Clearly, Achilles and Agamemnon are not suitable role models for more civilized societies, and this became a problem for later generations. Even worse, stories of the gods quarreling and even engaging in wild battles, became unacceptable to more pious generations. And Homer’s vision of the relationship of mortals to gods is chilling—to Zeus, human beings are like the poppies of the field, they bloom briefly and die. The gods are rather like spectators betting on a violent football game that gets out of hand until Zeus finally calls an end to it. But Homer’s language, the power of the narrative, and Achilles’ heroic character are unforgettable, and have not only survived, but flourished, carrying memories of Troy into the twenty-first century.

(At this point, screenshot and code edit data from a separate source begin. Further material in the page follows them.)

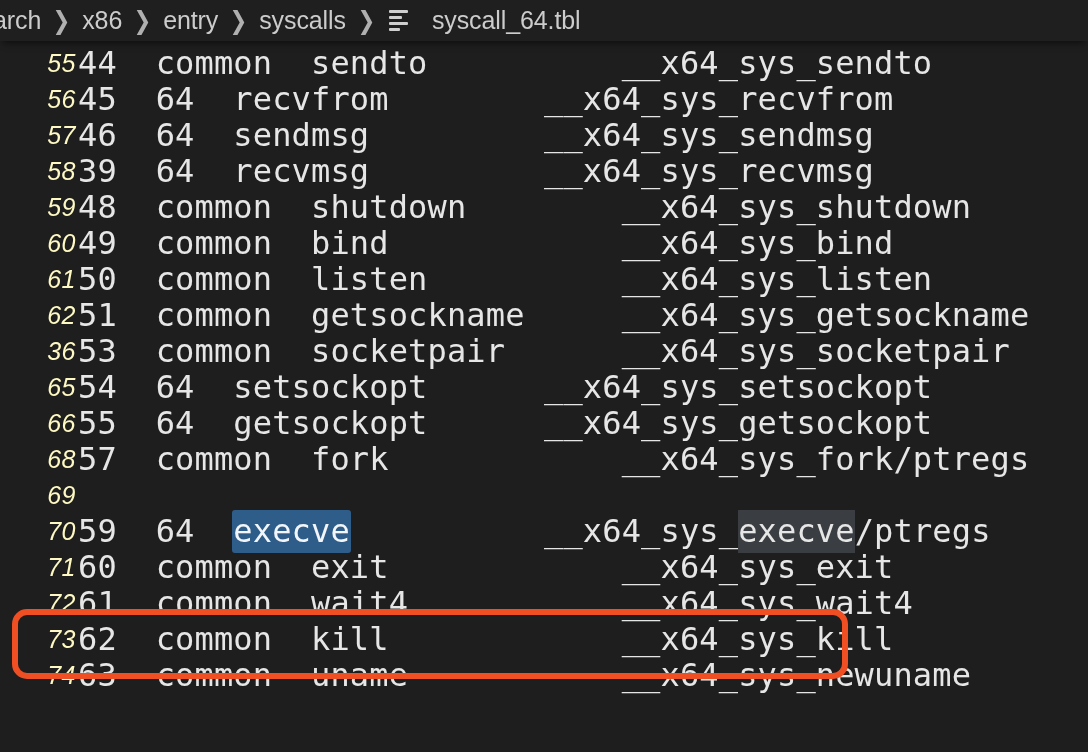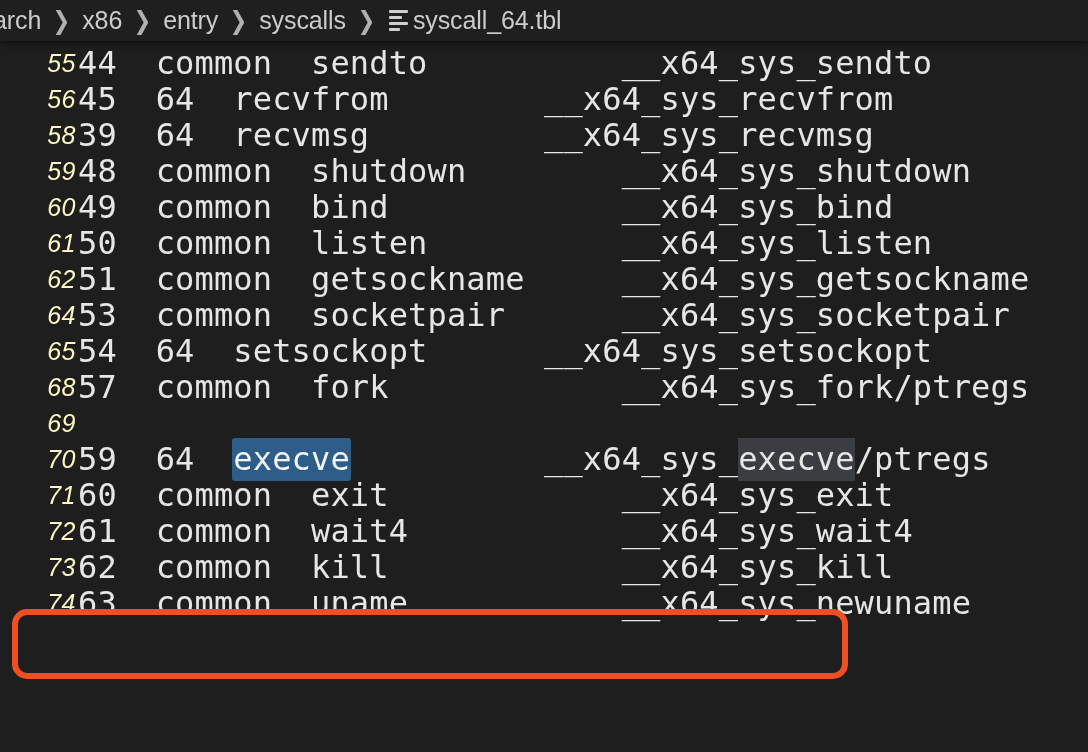--- a/index.html
+++ b/index.html
@@ -52,7 +52,7 @@
   .crumb-file {
     display: flex;
     align-items: center;
-    gap: 4px;
+    gap: 23px;
     padding-left: 3px;
     justify-content: space-between;
   }

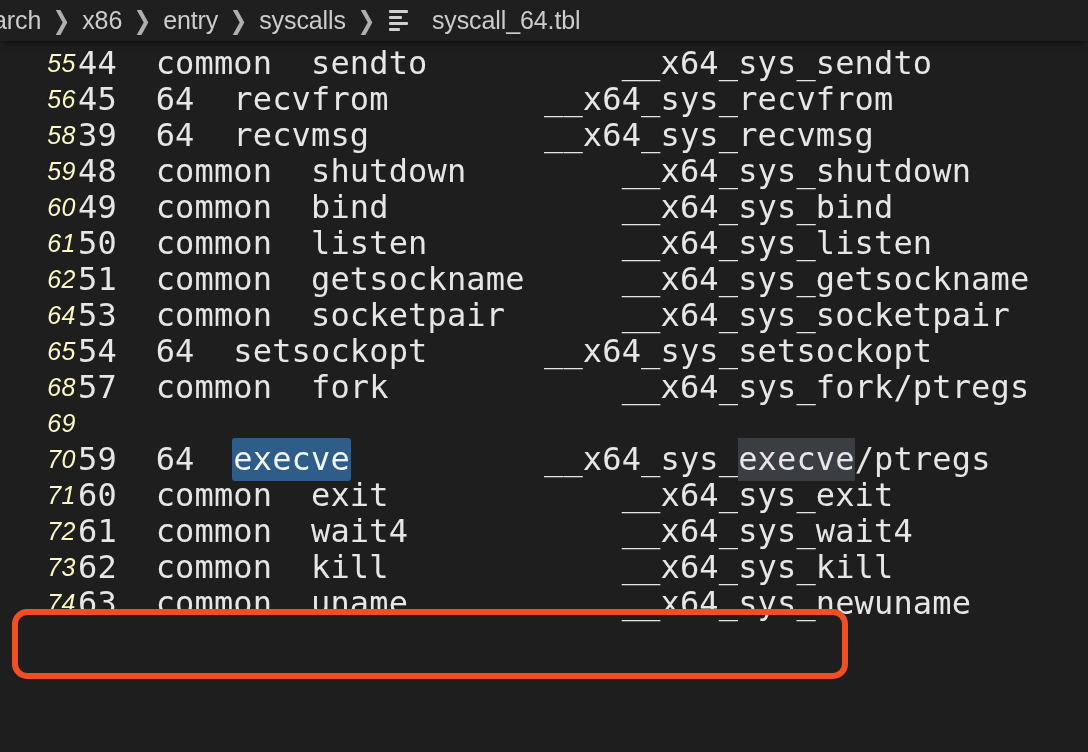--- a/index.html
+++ b/index.html
@@ -171,6 +171,7 @@
       <div class="code-line"><span class="ln">54</span><span class="code"></span></div>
       <div class="code-line"><span class="ln">55</span><span class="code"><span class="tok">44  common  sendto          __x64_sys_sendto</span></span></div>
       <div class="code-line"><span class="ln">56</span><span class="code"><span class="tok">45  64  recvfrom        __x64_sys_recvfrom</span></span></div>
+      <div class="code-line"><span class="ln">57</span><span class="code"><span class="tok">46  64  sendmsg         __x64_sys_sendmsg</span></span></div>
       <div class="code-line"><span class="ln">58</span><span class="code"><span class="tok">39  64  recvmsg         __x64_sys_recvmsg</span></span></div>
       <div class="code-line"><span class="ln">59</span><span class="code"><span class="tok">48  common  shutdown        __x64_sys_shutdown</span></span></div>
       <div class="code-line"><span class="ln">60</span><span class="code"><span class="tok">49  common  bind            __x64_sys_bind</span></span></div>

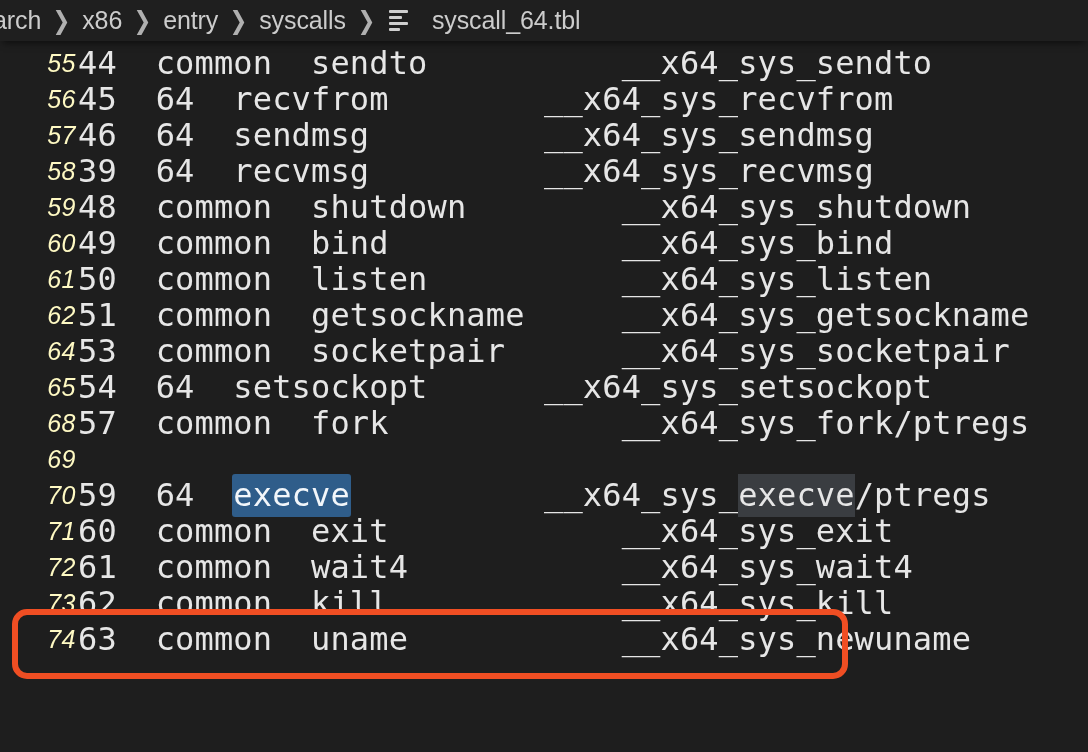--- a/index.html
+++ b/index.html
@@ -177,7 +177,7 @@
       <div class="code-line"><span class="ln">60</span><span class="code"><span class="tok">49  common  bind            __x64_sys_bind</span></span></div>
       <div class="code-line"><span class="ln">61</span><span class="code"><span class="tok">50  common  listen          __x64_sys_listen</span></span></div>
       <div class="code-line"><span class="ln">62</span><span class="code"><span class="tok">51  common  getsockname     __x64_sys_getsockname</span></span></div>
-      <div class="code-line"><span class="ln">64</span><span class="code"><span class="tok">53  common  socketpair      __x64_sys_socketpair</span></span></div>
+      <div class="code-line"><span class="ln">36</span><span class="code"><span class="tok">53  common  socketpair      __x64_sys_socketpair</span></span></div>
       <div class="code-line"><span class="ln">65</span><span class="code"><span class="tok">54  64  setsockopt      __x64_sys_setsockopt</span></span></div>
       <div class="code-line"><span class="ln">68</span><span class="code"><span class="tok">57  common  fork            __x64_sys_fork/ptregs</span></span></div>
       <div class="code-line"><span class="ln">69</span></div>

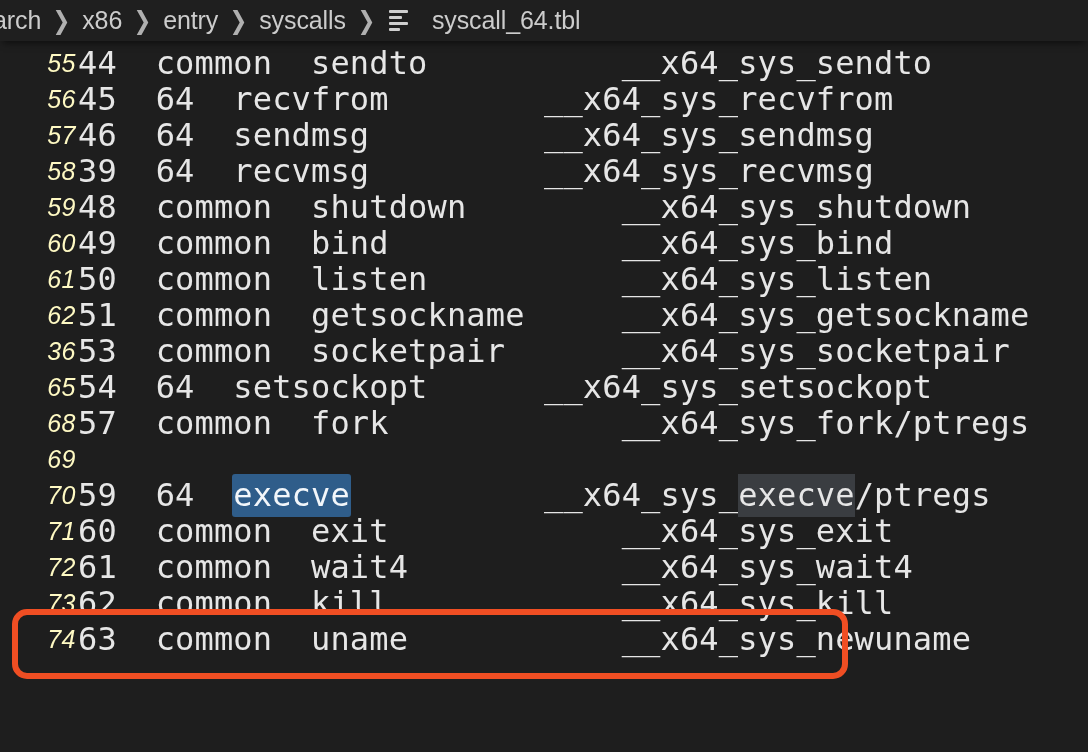--- a/index.html
+++ b/index.html
@@ -179,6 +179,7 @@
       <div class="code-line"><span class="ln">62</span><span class="code"><span class="tok">51  common  getsockname     __x64_sys_getsockname</span></span></div>
       <div class="code-line"><span class="ln">36</span><span class="code"><span class="tok">53  common  socketpair      __x64_sys_socketpair</span></span></div>
       <div class="code-line"><span class="ln">65</span><span class="code"><span class="tok">54  64  setsockopt      __x64_sys_setsockopt</span></span></div>
+      <div class="code-line"><span class="ln">66</span><span class="code"><span class="tok">55  64  getsockopt      __x64_sys_getsockopt</span></span></div>
       <div class="code-line"><span class="ln">68</span><span class="code"><span class="tok">57  common  fork            __x64_sys_fork/ptregs</span></span></div>
       <div class="code-line"><span class="ln">69</span></div>
       <div class="code-line"><span class="ln">70</span><span class="code"><span class="tok">59  64  </span><span class="tok sel">execve</span><span class="tok">          __x64_sys_</span><span class="tok occ">execve</span><span class="tok">/ptregs</span></span></div>

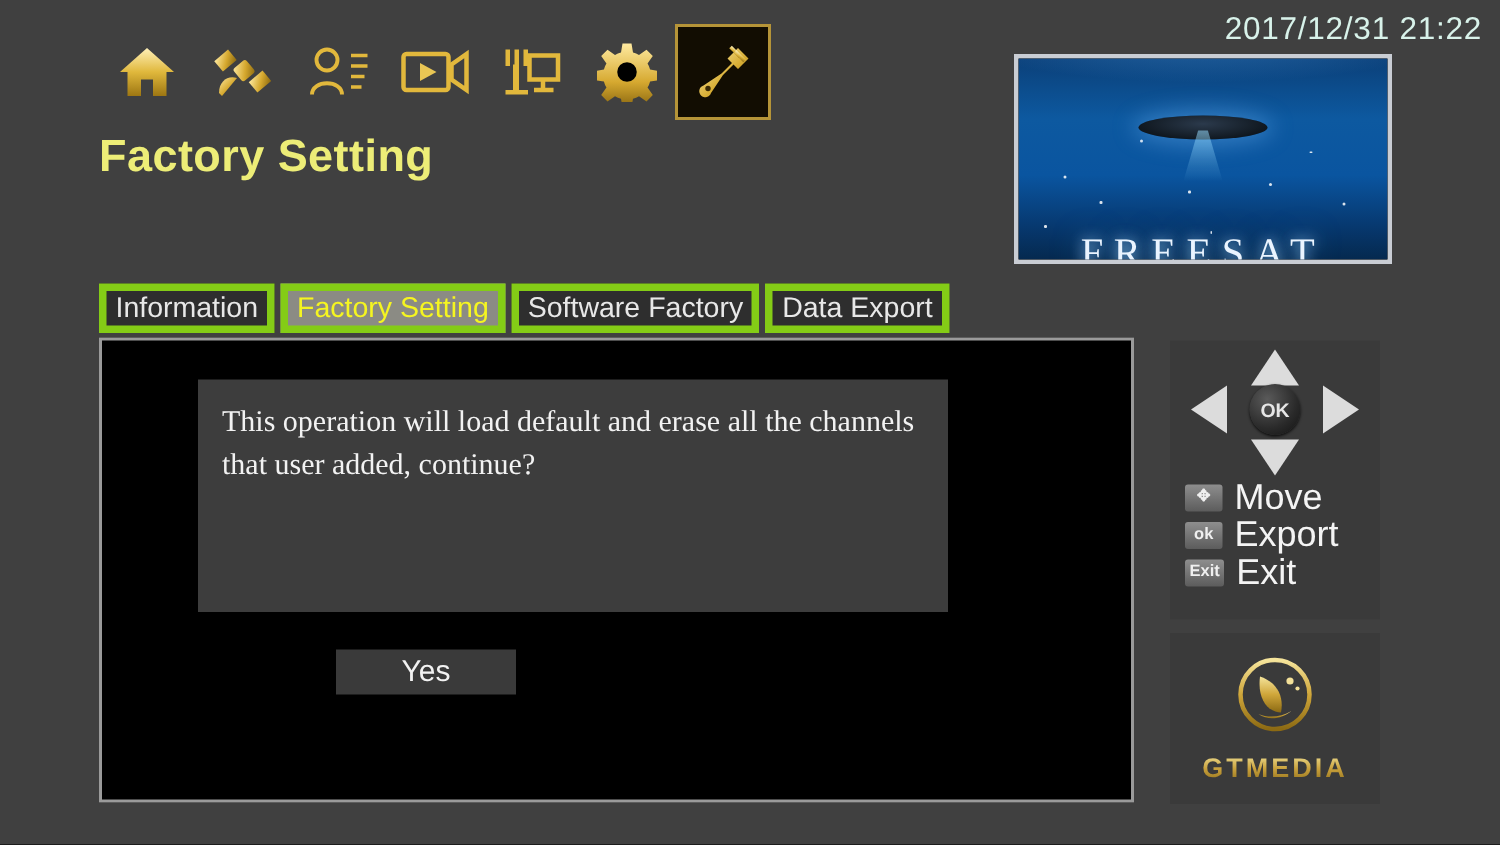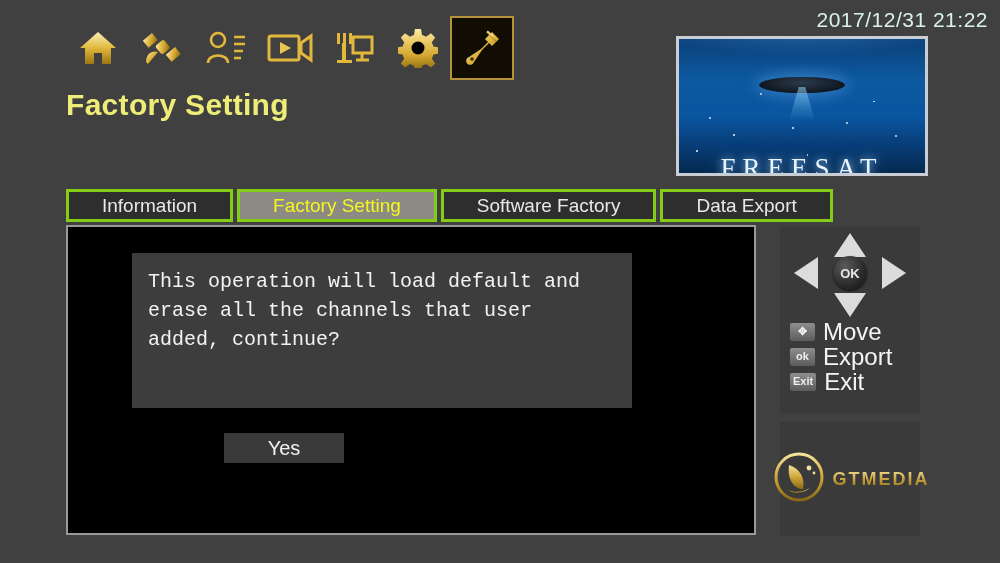--- a/index.html
+++ b/index.html
@@ -76,10 +76,10 @@
   
   .tabs { position: absolute; left: 66px; top: 189px; display: flex; gap: 4px; }
   .tab {
-    height: 33px; padding: 0 33px;
+    height: 33px; padding: 0 6px;
     display: flex; align-items: center; justify-content: center;
     background: #2e2e2e; color: #e8e8e8; font-size: 19px;
-    border: 3px solid #84cc16;
+    border: 5px solid #84cc16;
   }
   .tab.active { background: #8b8b84; color: #f5f520; }
 

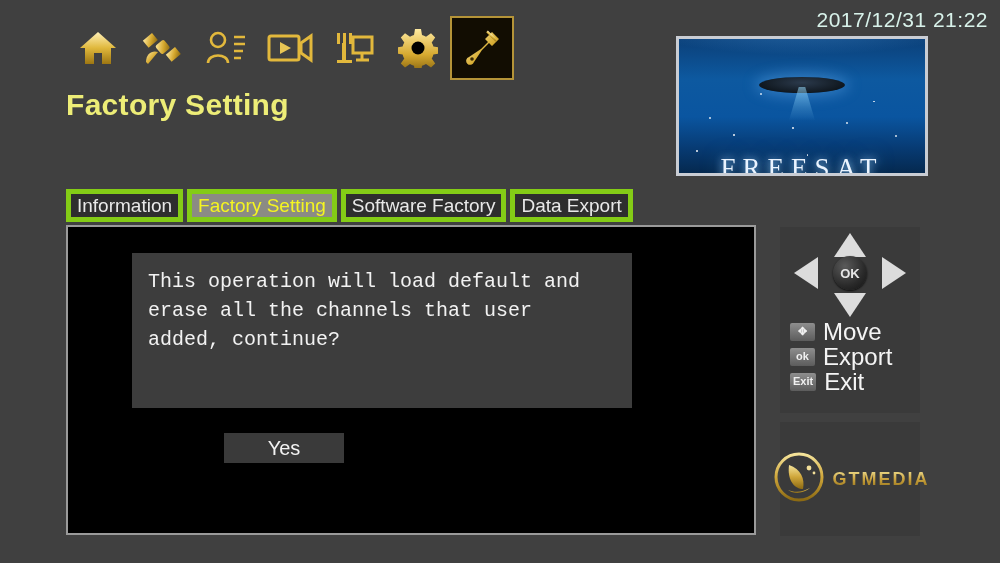--- a/index.html
+++ b/index.html
@@ -95,7 +95,7 @@
   }
   .msgtext {
     color: #f2f2f2; font-size: 20px; line-height: 29px;
-    font-family: Liberation Mono, monospace;
+    font-family: Liberation Serif, serif;
   }
   .btnrow { position: absolute; left: 156px; top: 206px; display: flex; gap: 32px; }
   .dlgbtn {

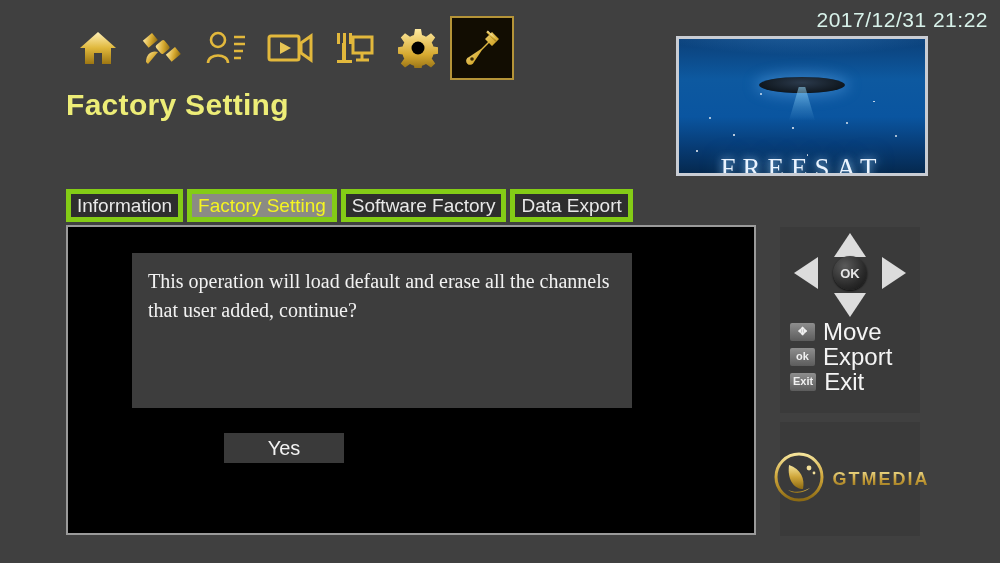--- a/index.html
+++ b/index.html
@@ -153,7 +153,7 @@
   .logopanel {
     position: absolute; left: 780px; top: 422px; width: 140px; height: 114px;
     background: #3a3a3a;
-    display: flex; flex-direction: row; align-items: center; justify-content: center; gap: 6px;
+    display: flex; flex-direction: column; align-items: center; justify-content: center; gap: 6px;
   }
   .gtlogo-text {
     font-size: 18px; letter-spacing: 2px; font-weight: bold;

Homer's Greeks are winners; his Trojans, losers, yet the Trojans and Greeks share many traits, such as the love of warfare, excellence, gold, adventure, trade, women, and horses. In the Iliad, Trojans often seem more civilized than the Greeks. Priam is a better king and father than Agamemnon; Hector a kinder man than Achilles; Andromache a far better wife than Helen. Nonetheless, Homer's Troy is not Greek. Priam is an oriental ruler who has fifty sons and twelve daughters, some by his wife, Hecuba, and many by his concubines in an oriental harem.

There is something exotic and decadent about Troy. The Trojans are not as politically astute, nor as aggressive, as the Greeks. Paris is a no-brain fop, but the Trojans allow him to act in ways that are disastrous for their city. Helen is pure trouble, yet the Trojans let her stay, even though her presence dooms them. Hector is the finest Trojan warrior, yet in his final test of will against Achilles, Hector breaks and tries to run away. Troy is rich, ancient, past its prime, even effete, an oriental kingdom to admire and plunder.

Even the gods have decided that Troy is ripe to fall. Zeus is ultimately on the side of the Greeks. Elsewhere in the Troy Cycle, there are stories of Priam's father, King Laomedon, who was mean spirited and politically foolish. He tried to avoid paying his debt to the gods and refused hospitality to Jason and Hercules. Troy, for all its power and elegance, has smudges on its reputation. Excellence, and therefore victory, is clearly on the side of the Greeks.

However, the Trojans must display sufficient excellence to provide glory to their conquerors. And so they do. Indeed, they are good enough to inspire later civilizations to make them into their ancestral heroes. This is a wonderful irony of the Troy stories--the winners become transmuted into losers, the losers into winners, in the great culture wars of later civilizations.